Wann immer sie ihre vergleichsweise armen deutschen Verwandten, die Familie Federmann, besucht, logiert sie in einer Suite des Hotels "Vier Jahreszeiten". Dorthin bestellt sie die Federmann-Kinder Felicitas, Fanny und Fabian zum amüsanten Nachhilfeunterricht über das Geld.

Der beginnt bei der Frage, warum man irgendwann aufhörte, Muscheln, Kühe und Töchter zu tauschen, streift unterwegs die Bank für Internationalen Zahlungsausgleich und durchleuchtet die Derivate, die "Massenvernichtungswaffen der Finanzbranche". Ergebnis: lauter ineinander gestapelte Schachteln, "und die letze ist leer".

Der nunmehr 85-jährige Romancier, Lyriker und Essayist möchte mit seinem ökonomischen Parlando kein BWL-Studium oder den Termin beim Anlageberater ersetzen, sondern eine geistige Entspannungsübung zum Thema Geld anbieten.

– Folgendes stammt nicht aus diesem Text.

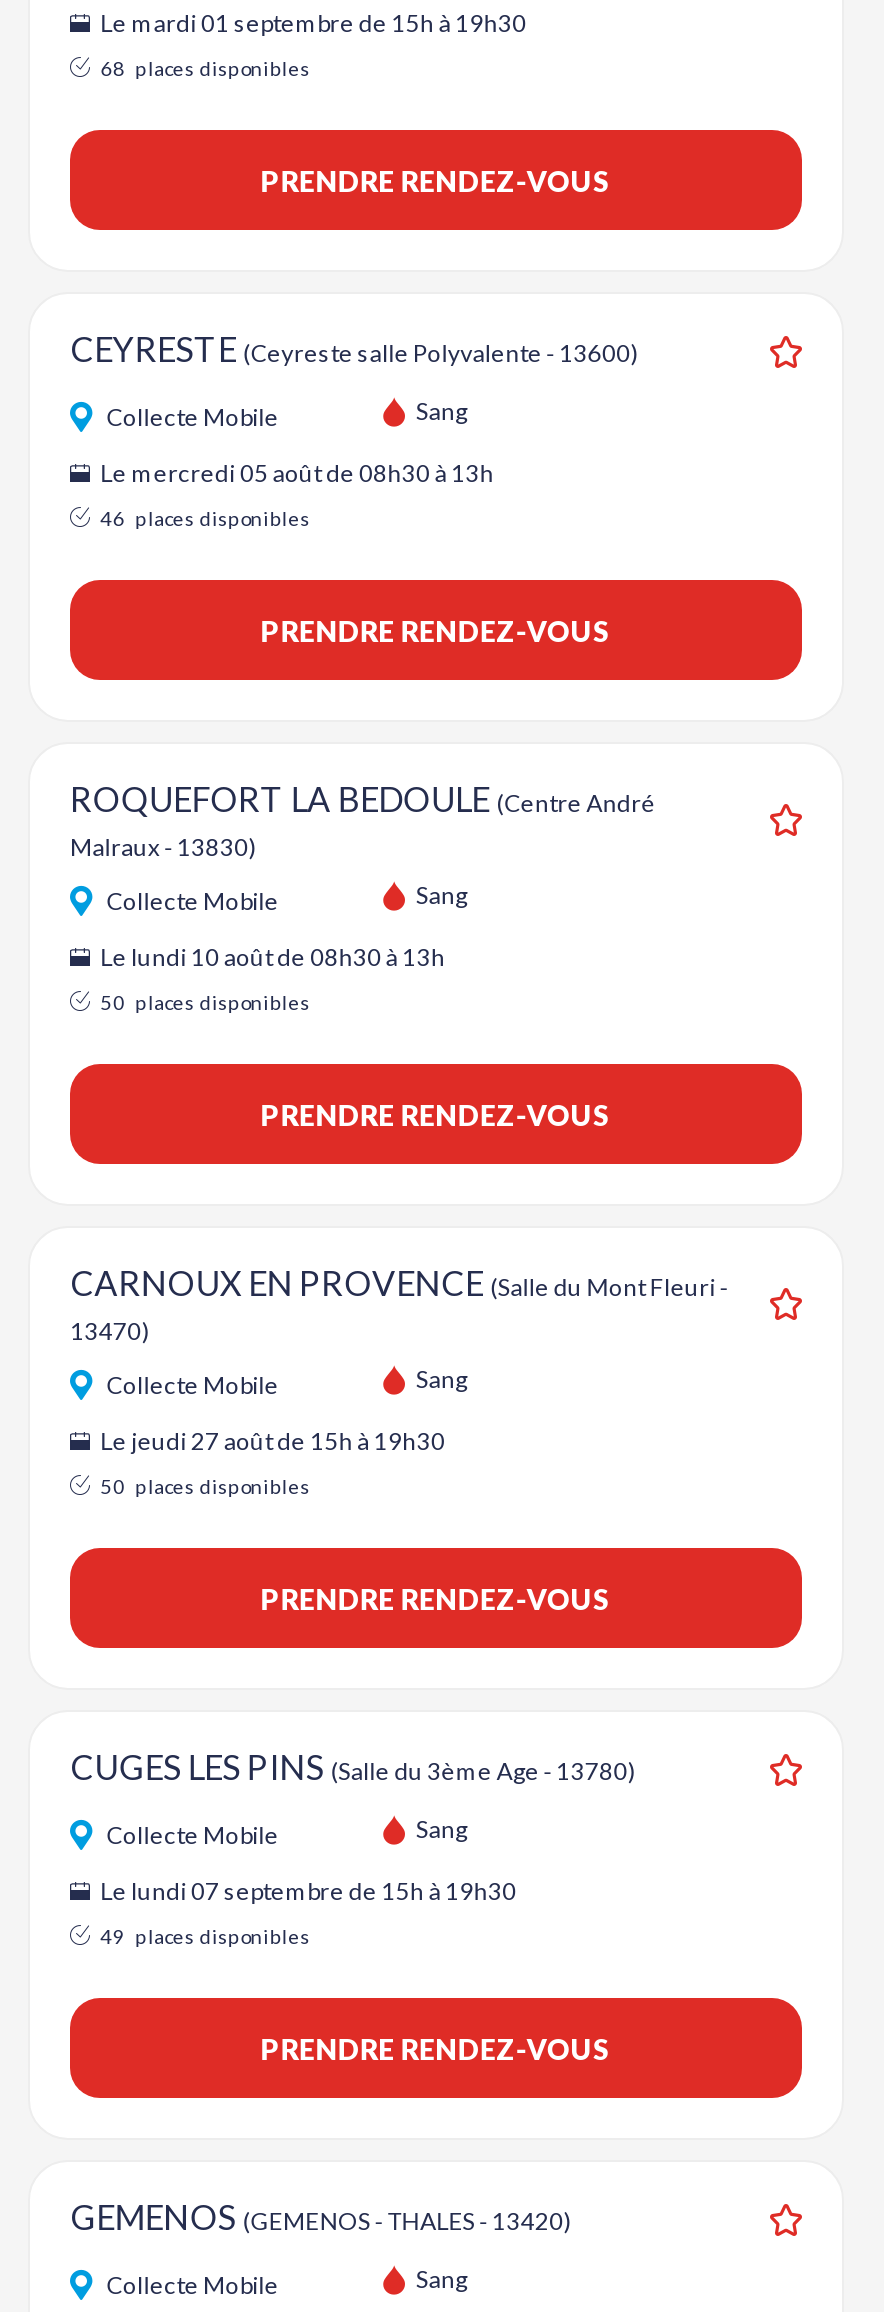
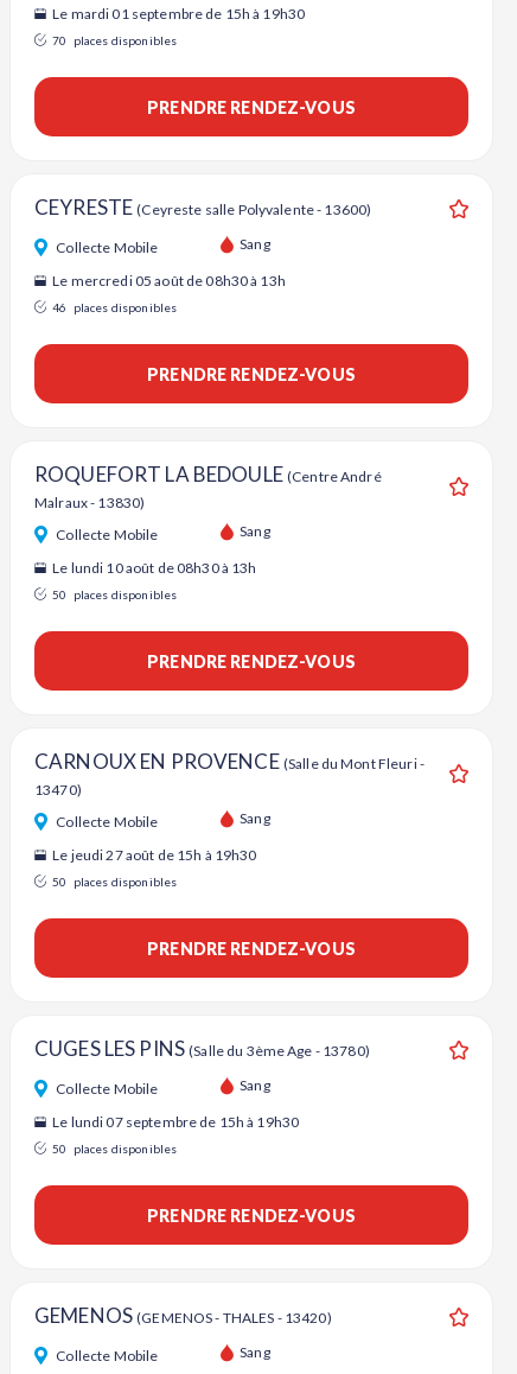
[101,56,310,80] 68 places disponibles -> [53,33,177,47] 70 places disponibles
[101,1924,310,1948] 49 places disponibles -> [53,1141,177,1156] 50 places disponibles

Buchkünstler Franz Greno übernimmt dabei die exquisite optische Inszenierung: Er rückt Luxustempel wie Pleitebanken ins Bild, zeigt die von Menschen überflutete Wall Street am Schwarzen Börsen-Donnerstag vom 29. Oktober 1929 oder die schlechten Manieren der Schickeria mit ihren Nobelschuhen auf dem Beistelltisch. Am Rande säumen in Dollargrün mehr oder minder bekannte Zitate den Parcours.

Da stimmt man Nestroys Klage "Die Phönizier haben das Geld erfunden. Aber warum so wenig?" gern zu, liest bei Dostojewski "Geld ist gemünzte Freiheit" und den herben Widerspruch von Ludwig Börne: "Reichtum macht das Herz schneller hart als kochendes Wasser ein Ei."

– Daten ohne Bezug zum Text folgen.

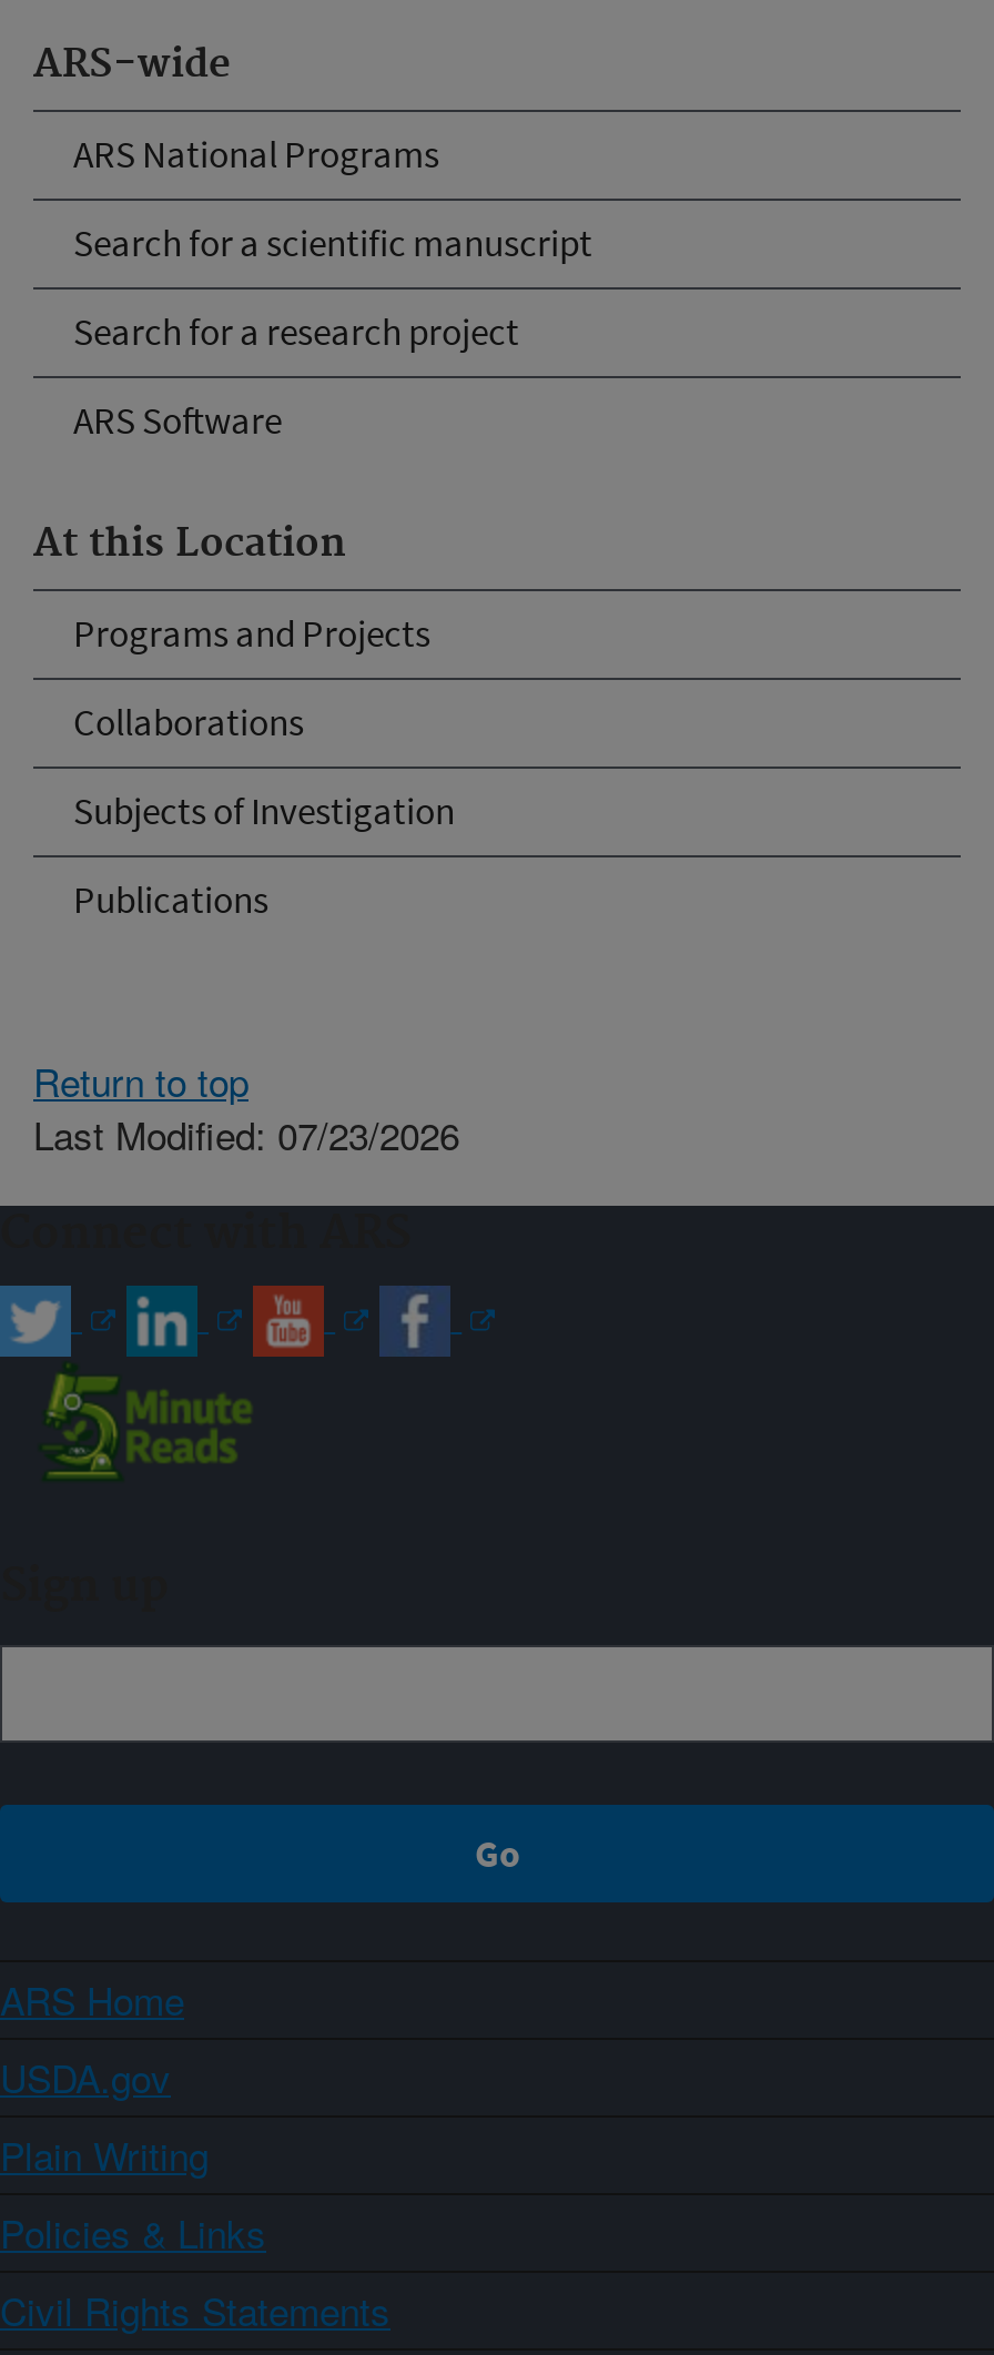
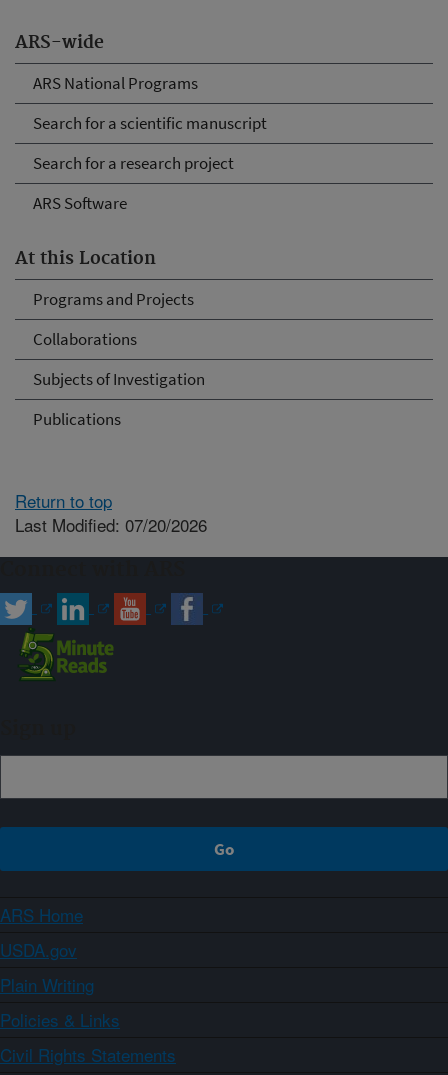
[33,1105,459,1160] Last Modified: 07/23/2026 -> [15,512,207,536] Last Modified: 07/20/2026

Die Handlung frönt zwischendurch lässigem Müßiggang und gewinnt erst wieder an Fahrt, wenn Enzensberger dem Tantchen die Folterinstrumente des Kapitalismus zeigt: geplatzte Kredite, Steuernachzahlungen, Pfändung. Doch keine Bange, Fés Sturz zeitigt allein ein kurzes Wohnasyl bei den Federmanns, denn bald bringt ihr versierter Anwalt Dr. Havelschmidt (fast) alles wieder ins Lot.

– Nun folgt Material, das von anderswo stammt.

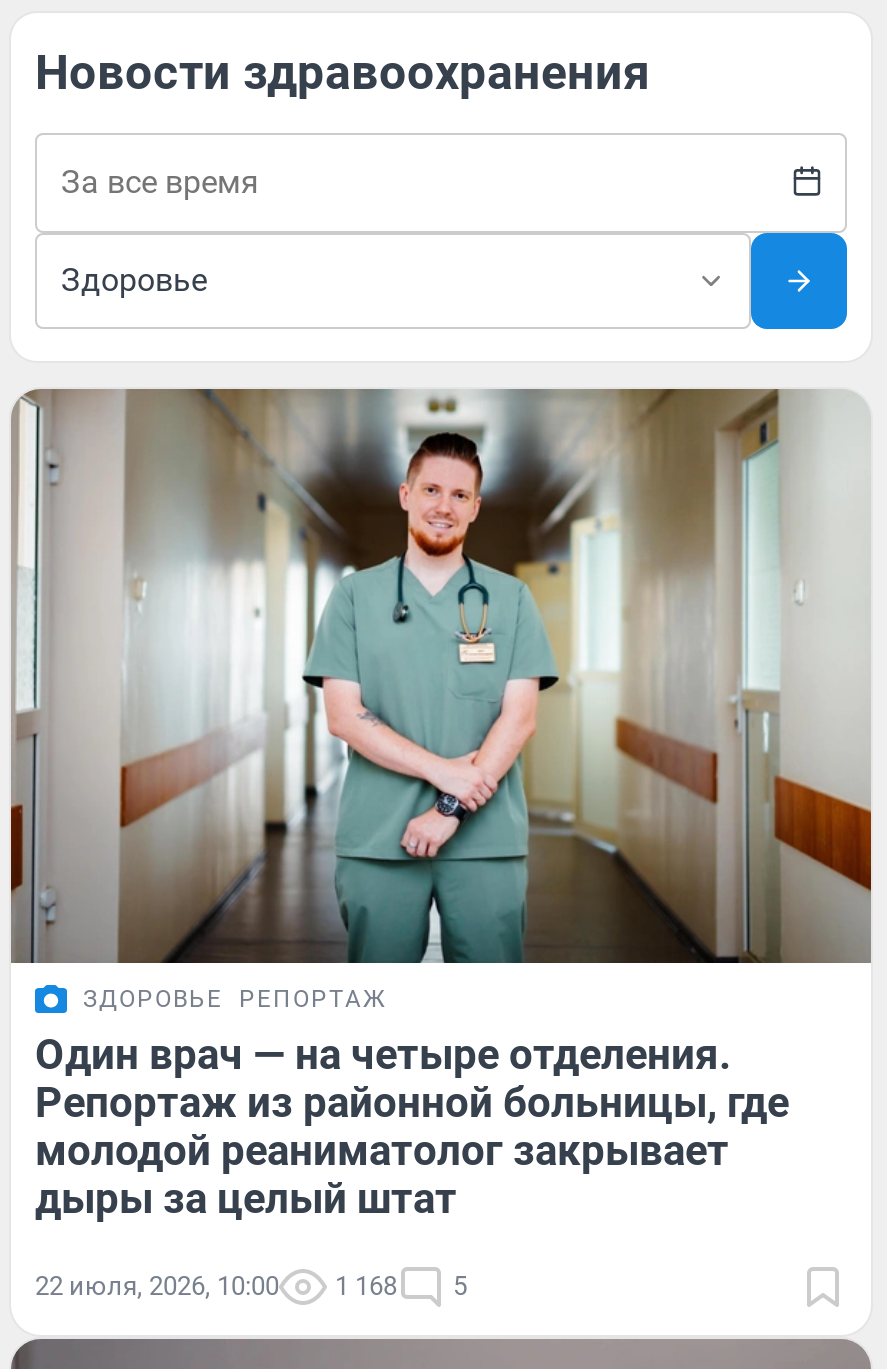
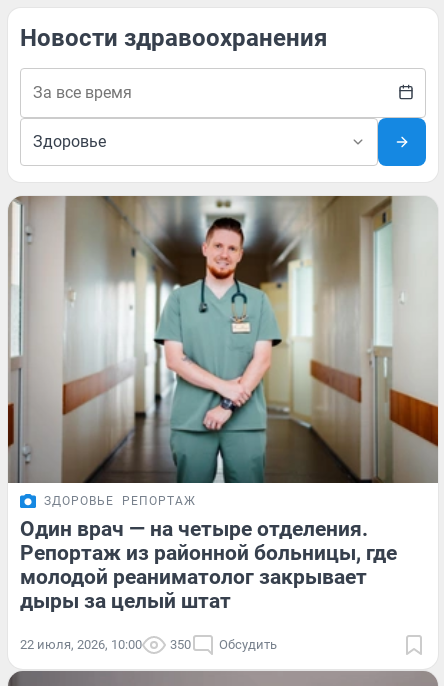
[335,1270,467,1300] 1 168 | 5 -> [170,637,277,652] 350 | Обсудить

Als Felicitas & Co. dann erben, stellt sich die Villa zwar als ziemlich vernachlässigt heraus, was der Grandezza der Tante und ihres aus dem Vollen geschöpften Lebens indes kaum Abbruch tut.

So gelingt Enzensberger hier zweierlei: Er impft seine Leser sowohl gegen jede Naivität in Vermögensfragen als auch gegen den Neid als stärkste aller Genussbremsen.

Man muss nicht Balzac folgen ("Wer es auf andere Weise nicht schafft, sollte sich durch seine Schulden berühmt machen"). Aber der Volksmund hat nicht ganz unrecht: "Der Geizige ist das Ross, das Wein fährt und Wasser trinkt."

Hans Magnus Enzensberger: Immer das Geld! - Ein kleiner Wirtschaftsroman. Suhrkamp, 237 S., 22,95 Euro.